Володя, только что сменившийся с вахты, пил чай в гардемаринской каюте. У многих молодых людей, первый раз испытывавших такую неспокойную качку, уже бледнели лица, и многие уже улеглись в койки. И Ашанин, не чувствовавший морской болезни, стоя наверху, на воздухе, теперь ощущал какую-то неприятную тяжесть в голове и подсасывание под ложечкой. Однако он храбрился и выпил стакан чаю, хотя он ему вдруг и показался противен, и скоро ушел к себе в каюту и лег в койке. Лежа, он уже не испытывал никакой неприятности и скоро заснул.
II
Проснулся он от сильной боли, ударившись лбом о переборку, и первое мгновение изумленно озирался, не понимая, в чем дело. Но тотчас же его снова дернуло на койке, и он должен был схватиться рукой за стойку, чтобы не упасть. Корвет дергало во все стороны, то вперед, то назад, то стремительно кидало на один бок, то на другой. Сквозь наглухо задраенный иллюминатор в каюту проникал мутноватый полусвет. Иллюминатор то выходил из воды, и крупные капли сыпались с него, то бешено погружался в пенящуюся воду, и тогда в каюте становилось темно. Эта бездонная пропасть бушующего, заседевшего моря, бьющегося о бока корвета, отделялась только стеклом иллюминатора да несколькими досками корабельной обшивки. Оно было близко, страшно близко, это море, и здесь, сквозь стекло иллюминатора, казалось каким-то жутким и страшным водяным гробом.
И чувство беспомощности и сиротливости невольно охватывало юношу в этой маленькой полутемной каюте, с раздирающим душу скрипом переборок и бимсов [53] . Здесь положение казалось несравненно серьезнее, чем было в действительности, и адская качка наводила на мрачные мысли юношу, испытывавшего первый раз в жизни серьезную трепку. При этих стремительных размахах боковой качки, когда корвет ложился совсем набок и голова Володи была на горе, а ноги висели где-то под горой, ему казалось, что вот-вот корвет не встанет и пойдет ко дну со всеми его обитателями.
53
Бимсы — поперечные деревянные балки между бортами корабля. На бимсы настилаются палубы.
И ему делалось невыразимо жутко и хотелось поскорее выскочить из каюты на свежий воздух, к людям.
Он пробовал подняться, но чуть было не стукнулся опять лбом. Надо было уловить момент, чтобы спрыгнуть. Батюшка стонал и шептал молитвы, мертвенно бледный, страдая приступами морской болезни.
— Что, опасности нет? — спрашивал он упавшим голосом.
— Ни малейшей! — уверенным голосом отвечал Ашанин, стараясь скрыть свое смущение, недостойное, как ему казалось, моряка, под видом напускного равнодушия.
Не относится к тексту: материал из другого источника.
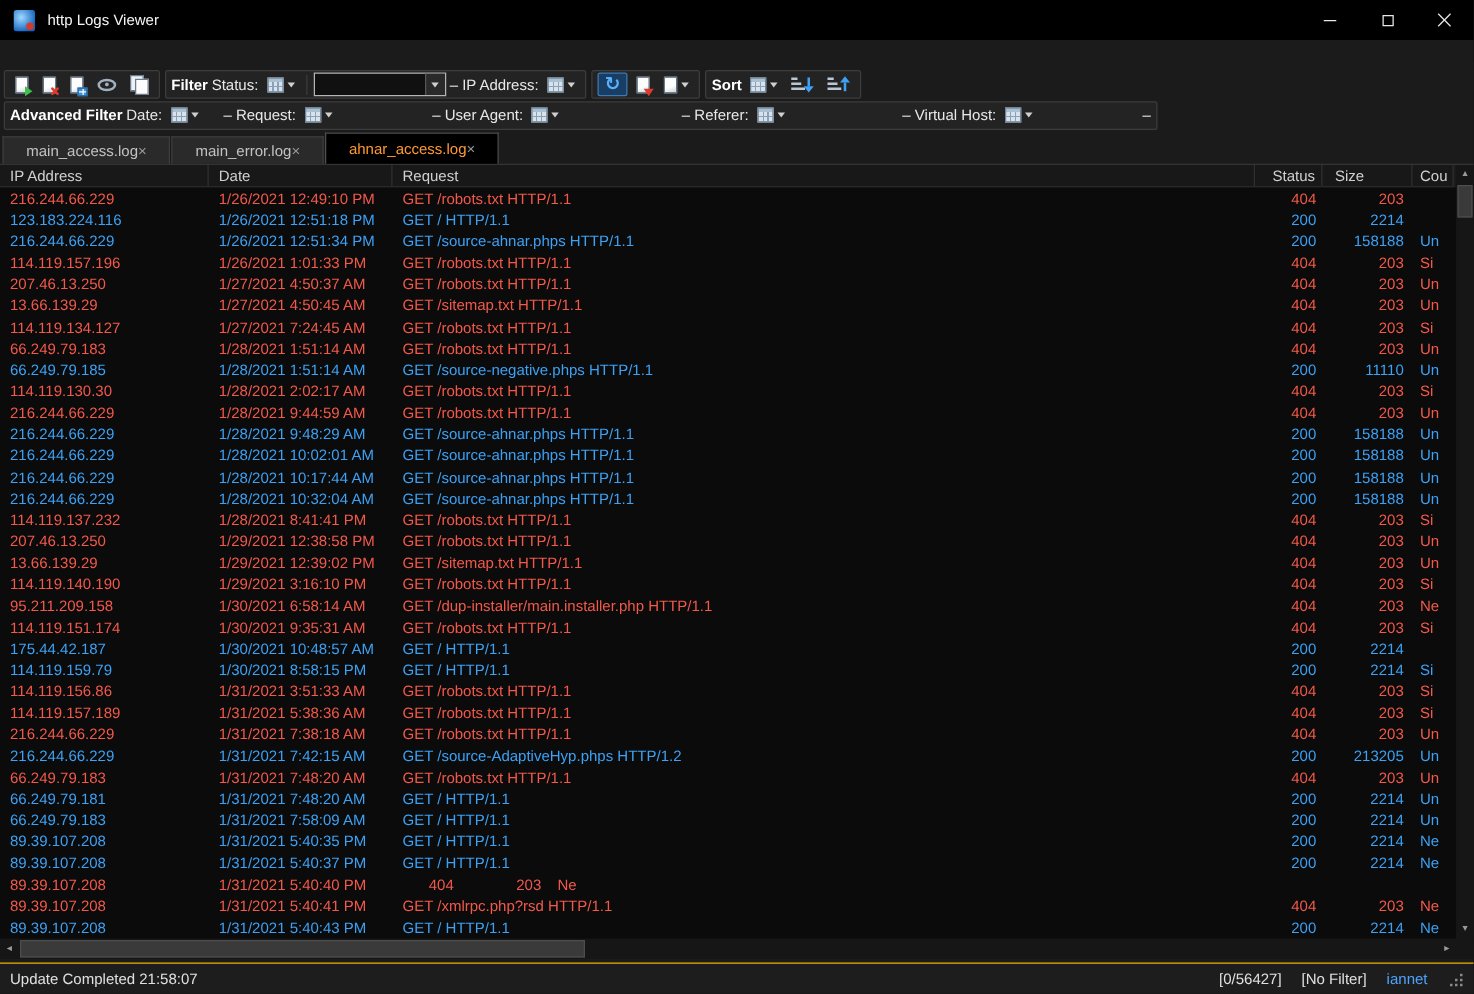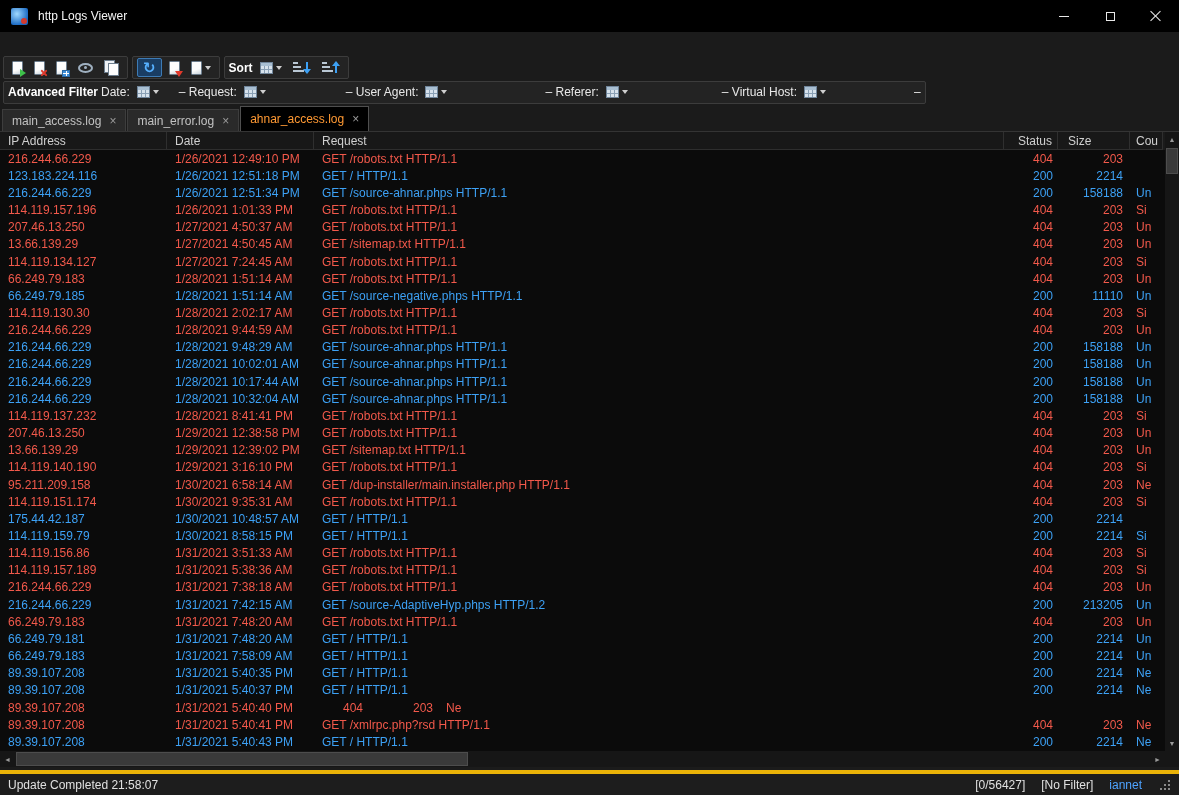--- a/index.html
+++ b/index.html
@@ -70,21 +70,21 @@
   .sorticon .b2{left:0;top:5px;width:8px;height:2px}
   .sorticon .b3{left:0;top:9px;width:11px;height:2px}
   .sorticon .sstem{right:3px;top:1px;width:2px;height:7px;background:var(--ok)}
   .sorticon.desc .sstem{top:5px}
   .sorticon .shead{background:none;width:0;height:0;right:0}
   .sorticon .shead.down{top:8px;border-left:4px solid transparent;border-right:4px solid transparent;border-top:5px solid var(--ok)}
   .sorticon .shead.up{top:0;border-left:4px solid transparent;border-right:4px solid transparent;border-bottom:5px solid var(--ok)}
 
   
   .tabstrip{position:absolute;top:104px;left:0;right:0;height:28px;background:#1b1b1b;display:flex;align-items:flex-end;gap:1px;padding-left:2px;border-bottom:1px solid #343434}
-  .tab{height:22px;background:#2a2a2a;border:1px solid #3d3d3d;border-bottom:none;display:flex;align-items:center;padding:0 9px;gap:8px;color:#c2c2c2;white-space:nowrap}
+  .tab{height:22px;background:#2a2a2a;border:1px solid #3d3d3d;border-bottom:none;display:flex;align-items:center;padding:0 18px;color:#c2c2c2;white-space:nowrap}
   .tab.active{height:25px;background:#000000;border-color:#4f4f4f;color:var(--orange)}
   .tab-close{color:#9a9a9a;font-size:12px;line-height:1}
 
   
   .thead{position:absolute;top:132px;left:0;width:1163px;height:18px;background:#181818;border-bottom:1px solid #2e2e2e;display:flex;color:#d0d0d0}
   .th{border-right:1px solid #2f2f2f;height:100%}
   .th,.td{display:flex;align-items:center;white-space:nowrap;overflow:hidden}
   .c0{width:167px;padding-left:8px;flex:none}
   .c1{width:147px;padding-left:8px;flex:none}
   .c2{width:690px;padding-left:8px;flex:none}
@@ -105,21 +105,21 @@
   .vthumb{position:absolute;left:1px;top:16px;width:12px;height:26px;background:#3a3a3a;border:1px solid #4d4d4d}
   .hscroll{position:absolute;top:751px;left:0;width:1165px;height:16px;background:#161616}
   .harrow{position:absolute;top:0;width:15px;height:16px;display:flex;align-items:center;justify-content:center}
   .harrow.left{left:0}
   .harrow.right{right:0}
   .hthumb{position:absolute;top:1px;left:16px;width:452px;height:14px;background:#3a3a3a;border:1px solid #4d4d4d}
   .scroll-corner{position:absolute;top:751px;right:0;width:14px;height:16px;background:#161616}
   .arrow-glyph{font-size:7px;color:#9a9a9a;line-height:1}
 
   
-  .statusbar{position:absolute;top:770px;left:0;right:0;height:25px;background:#1d1d1d;border-top:4px solid #eab308;display:flex;align-items:center;padding:0 8px;color:#e0e0e0}
+  .statusbar{position:absolute;top:770px;left:0;right:0;height:25px;background:#1d1d1d;border-top:1px solid #eab308;display:flex;align-items:center;padding:0 8px;color:#e0e0e0}
   .sb-right{margin-left:auto;display:flex;align-items:center;gap:16px}
   .sb-link{color:var(--link);cursor:pointer}
   .grip{position:relative;width:13px;height:13px;flex:none}
   .grip:before{content:"";position:absolute;right:1px;bottom:1px;width:2px;height:2px;background:#8a8a8a;box-shadow:0 -4px #8a8a8a,-4px 0 #8a8a8a,0 -8px #8a8a8a,-4px -4px #8a8a8a,-8px 0 #8a8a8a}
 </style>
 </head>
 <body>
 
 <div class="titlebar">
   <span class="appico"></span>
@@ -164,20 +164,40 @@
         </span>
       </div>
     <div class="tbtn">
         <span class="eye"></span>
       </div>
     <div class="tbtn">
         <span class="pages"></span>
       </div>
   </div>
 
+  <div class="tgroup">
+    <span class="tlabel bold">Filter</span>
+    <span class="tlabel">Status:</span>
+    <div class="tbtn">
+        <span class="gridico"></span>
+        <span class="caret"></span>
+      </div>
+    <span class="vsep"></span>
+    <div class="combobox">
+      <span class="combo-value"></span>
+      <span class="combo-btn">
+          <span class="caret"></span>
+        </span>
+    </div>
+    <span class="tlabel">– IP Address:</span>
+    <div class="tbtn">
+        <span class="gridico"></span>
+        <span class="caret"></span>
+      </div>
+  </div>
 
 
   <div class="tgroup">
     <div class="tbtn refresh">
         <span class="refresh-glyph">↻</span>
       </div>
     <div class="tbtn">
         <span class="page">
           <i class="bdg tri-red"></i>
         </span>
Но едва только Ашанин стал на ноги, придерживаясь, чтобы не упасть, одной рукой за койку, как внезапно почувствовал во всем своем существе нечто невыразимо томительное и бесконечно больное и мучительное. Голова, казалось, налита была свинцом, в виски стучало, в каюте не хватало воздуха и было душно, жарко и пахло, казалось, чем-то отвратительным. Ужасная тошнота, сосущая и угнетающая, словно бы вытягивала всю душу и наводила смертельную тоску.
— Укачало, — подумал со страхом Ашанин, впервые понявший всю мучительность морской болезни и чувствуя неодолимое желание глотнуть свежего воздуха.